[Items from a dataset]
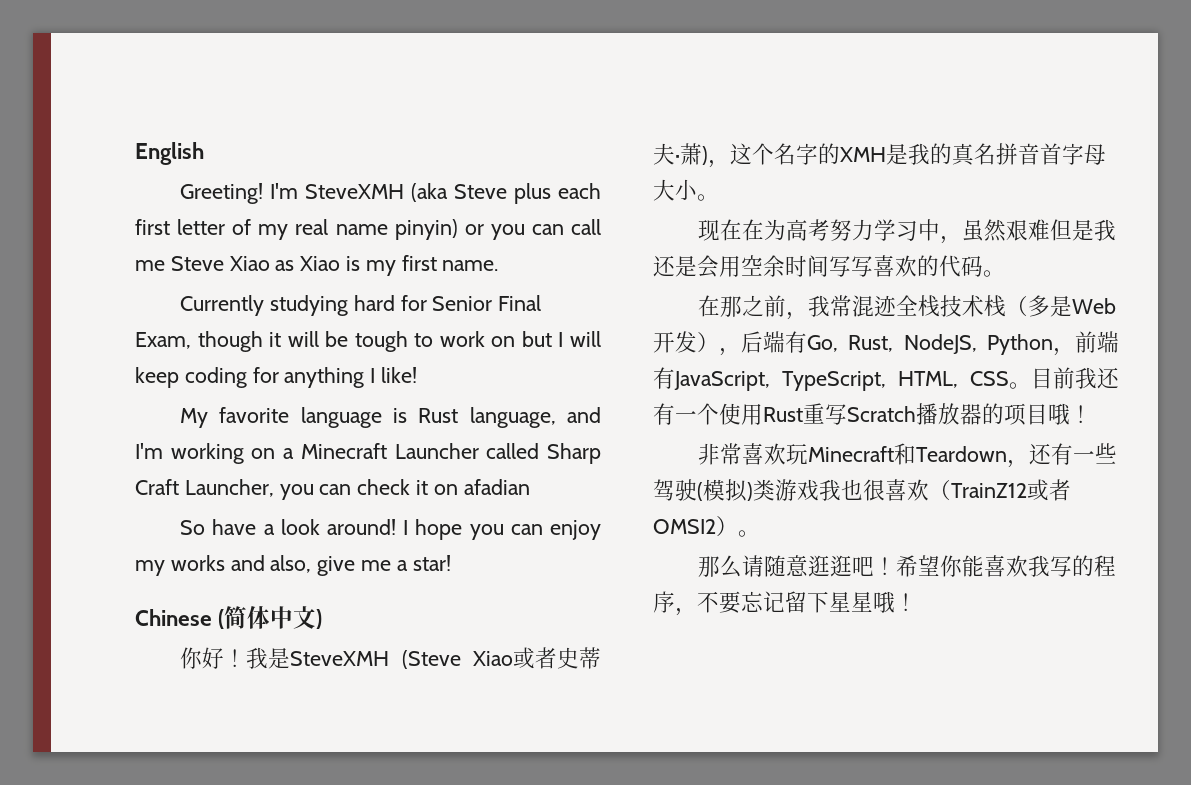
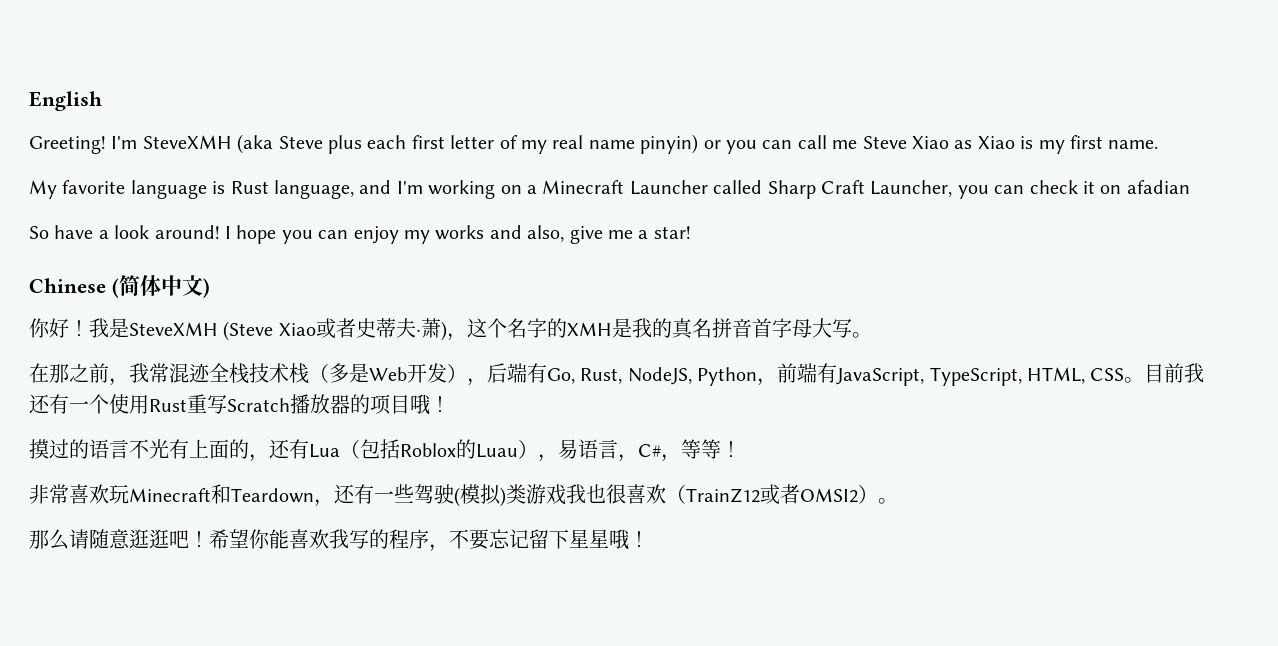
[180,295,542,316] [135,331,601,352] [135,367,418,388] // Currently studying hard for Senior Final Exam, though it will be tough to work on but I will keep coding for anything I like! -> (1159, 144) none
[675,179,719,201] [698,219,1117,244] [653,255,983,278] 小。 // 现在在为高考努力学习中，虽然艰难但是我还是会用空余时间写写喜欢的代码 -> [831,319,852,338] 写
(1092, 414) none -> [29,439,741,462] // 摸过的语言不光有上面的，还有Lua（包括Roblox的Luau），易语言，C#，等等！

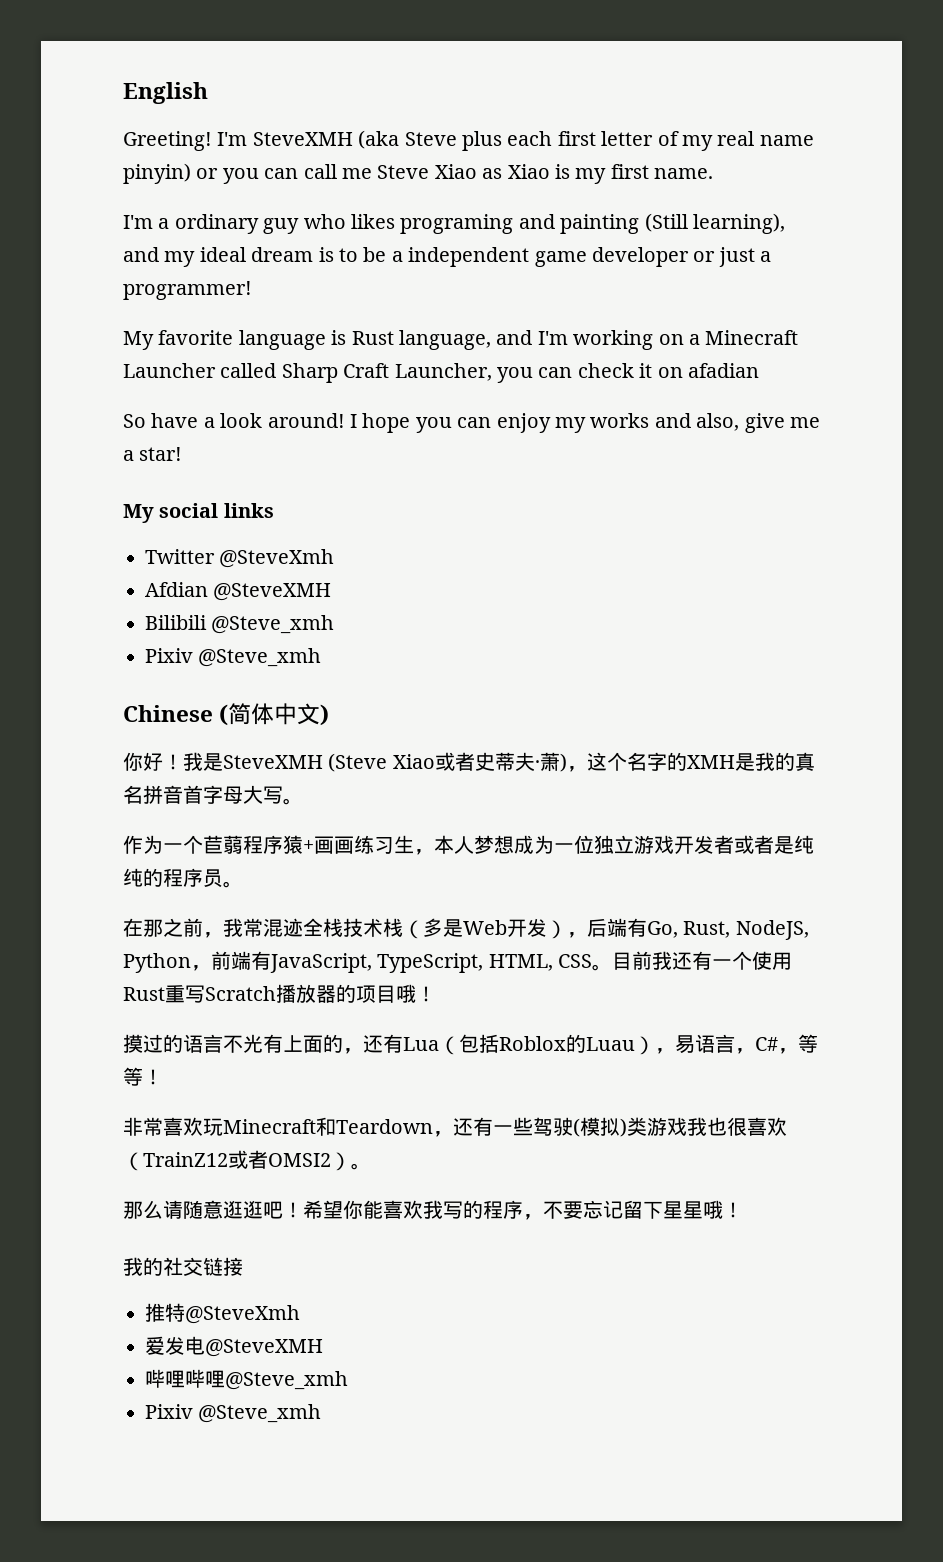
(1159, 144) none -> [123,213,785,234] [123,247,772,267] [123,281,252,300] // I'm a ordinary guy who likes programing and painting (Still learning), and my ideal dream is to be a independent game developer or just a programmer!
(691, 232) none -> [123,503,274,523] [145,549,335,568] [145,582,332,601] [145,615,335,634] [145,648,322,667] // My social links // Twitter @SteveXmh // Afdian @SteveXMH // Bilibili @Steve_xmh // Pixiv @Steve_xmh
(872, 335) none -> [123,835,814,855] [123,868,243,888] // 作为一个苣蒻程序猿+画画练习生，本人梦想成为一位独立游戏开发者或者是纯纯的程序员。
(649, 539) none -> [123,1257,243,1276] [145,1303,300,1324] [145,1336,323,1357] [145,1369,348,1390] [145,1404,322,1423] // 我的社交链接 // 推特@SteveXmh // 爱发电@SteveXMH // 哔哩哔哩@Steve_xmh // Pixiv @Steve_xmh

ACTIVITY => Write out again every line above exactly as given; the pictures do not belong in the copy.

EXERCISE RESPONSE =>
[180,295,542,316] [135,331,601,352] [135,367,418,388] // Currently studying hard for Senior Final Exam, though it will be tough to work on but I will keep coding for anything I like! -> (1159, 144) none
[675,179,719,201] [698,219,1117,244] [653,255,983,278] 小。 // 现在在为高考努力学习中，虽然艰难但是我还是会用空余时间写写喜欢的代码 -> [831,319,852,338] 写
(1092, 414) none -> [29,439,741,462] // 摸过的语言不光有上面的，还有Lua（包括Roblox的Luau），易语言，C#，等等！

(1159, 144) none -> [123,213,785,234] [123,247,772,267] [123,281,252,300] // I'm a ordinary guy who likes programing and painting (Still learning), and my ideal dream is to be a independent game developer or just a programmer!
(691, 232) none -> [123,503,274,523] [145,549,335,568] [145,582,332,601] [145,615,335,634] [145,648,322,667] // My social links // Twitter @SteveXmh // Afdian @SteveXMH // Bilibili @Steve_xmh // Pixiv @Steve_xmh
(872, 335) none -> [123,835,814,855] [123,868,243,888] // 作为一个苣蒻程序猿+画画练习生，本人梦想成为一位独立游戏开发者或者是纯纯的程序员。
(649, 539) none -> [123,1257,243,1276] [145,1303,300,1324] [145,1336,323,1357] [145,1369,348,1390] [145,1404,322,1423] // 我的社交链接 // 推特@SteveXmh // 爱发电@SteveXMH // 哔哩哔哩@Steve_xmh // Pixiv @Steve_xmh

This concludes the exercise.